I really like my Pre/Comp/EQ Meeks, the VC1Q for everything but especially vox, and the VC3Q mic'd and DI bass. They're like, instant colour green to me, thick and kinda gooey.

I also think the Eureka is one of the best available hardware deals going, pretty transparent if ya want, but able to color, also; it's a go-to for me on vox when I want to hear the mic (a nice tube or ribbon or FET mic, in particular).

That said, I do my drums recordings with a ZOOM R16, and then process ITB, as a matter of convenience and due to space limitations.

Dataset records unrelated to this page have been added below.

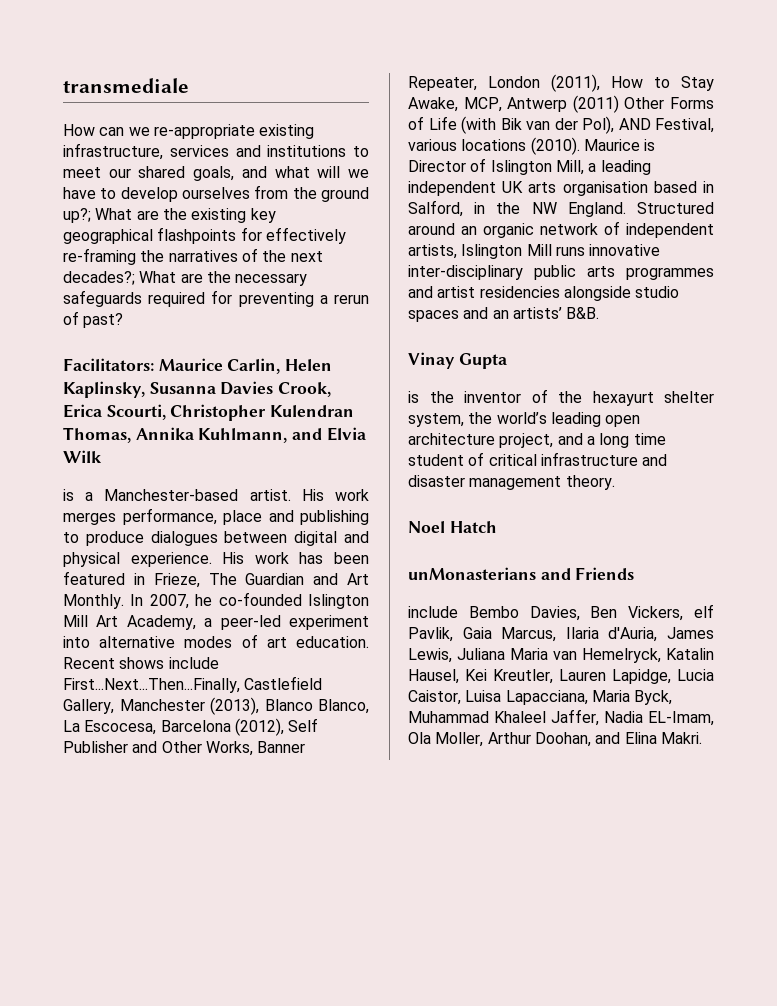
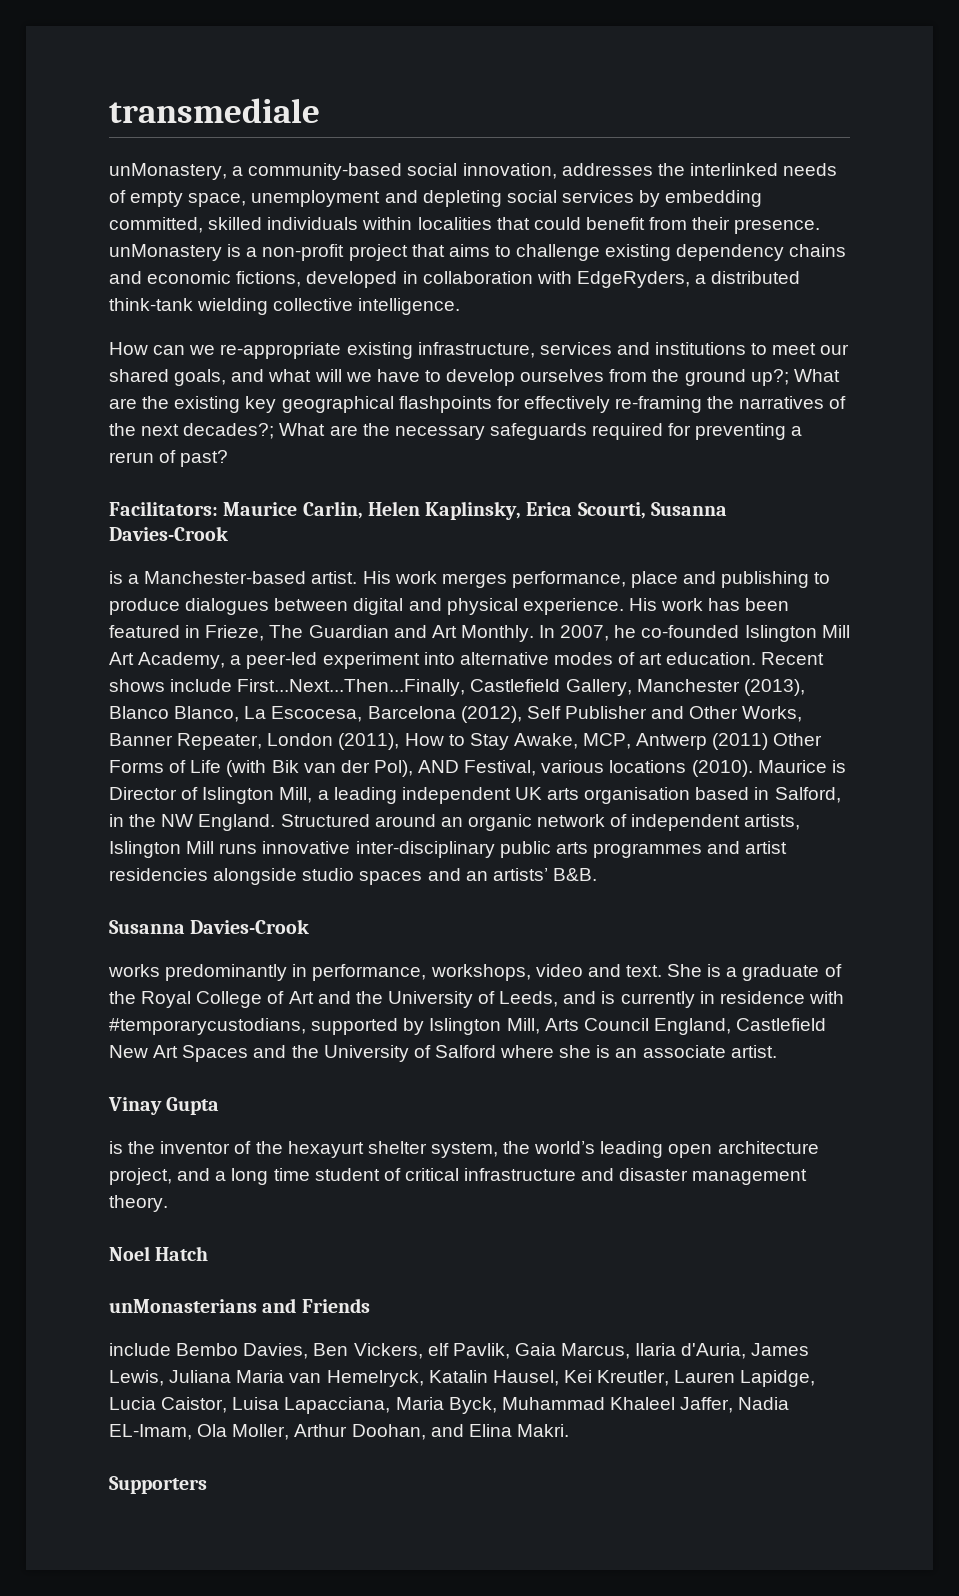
+ unMonastery, a community-based social innovation, addresses the interlinked needs of empty space, unemployment and depleting social services by embedding committed, skilled individuals within localities that could benefit from their presence. unMonastery is a non-profit project that aims to challenge existing dependency chains and economic fictions, developed in collaboration with EdgeRyders, a distributed think-tank wielding collective intelligence.
- Facilitators: Maurice Carlin, Helen Kaplinsky, Susanna Davies Crook, Erica Scourti, Christopher Kulendran Thomas, Annika Kuhlmann, and Elvia Wilk
+ Facilitators: Maurice Carlin, Helen Kaplinsky, Erica Scourti, Susanna Davies-Crook
  Structured around an organic network of independent artists, Islington Mill runs innovative inter-disciplinary public arts programmes and artist residencies alongside studio spaces and an artists’ B&B.
+ Susanna Davies-Crook
+ works predominantly in performance, workshops, video and text. She is a graduate of the Royal College of Art and the University of Leeds, and is currently in residence with #temporarycustodians, supported by Islington Mill, Arts Council England, Castlefield New Art Spaces and the University of Salford where she is an associate artist.
+ Supporters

If I could, I'd use a pair of Eureka's on OH's, my 1589b Altec into a compressor (1176?) on snare, and the VC1Q on kick (I'm just riffing this).

BTW, an 1176 can be used without a pre (I've DI'd bass and it works well); I'm sure some other 'pressors can be, also.
bandcamp; vlayman;
THD; Geronimo Cowboys;
blog.
I mix with olive juice.

User avatar
Nick Sevilla
speech impediment
Posts: 4877
Joined: Mon Mar 03, 2008 1:34 pm
Location: Los Angeles California USA
Contact:

Re: "Getting it right on the way in": Channel strips, risk

Post by Nick Sevilla » Sat Jan 11, 2020 12:22 pm

logancircle wrote:
Thu Jan 09, 2020 4:25 pm
Any recommendations for an all-around channel strip?
Thanks!
These are great and not horrifically expensive for what they are.

Don't waste your money on the ones you mention.

https://heritageaudio.net/#

Cheers
Realizing vibratory excursions from a paper widget.

User avatar
losthighway
deaf.
Posts: 1923
Joined: Mon Apr 14, 2008 8:02 pm
Contact:

Re: "Getting it right on the way in": Channel strips, risk

Post by losthighway » Sat Jan 11, 2020 9:35 pm

I think some people above were kind of getting at this:

There's nothing wrong with doctoring a signal on the way in if you know what you want and you trust what you're hearing/deciding.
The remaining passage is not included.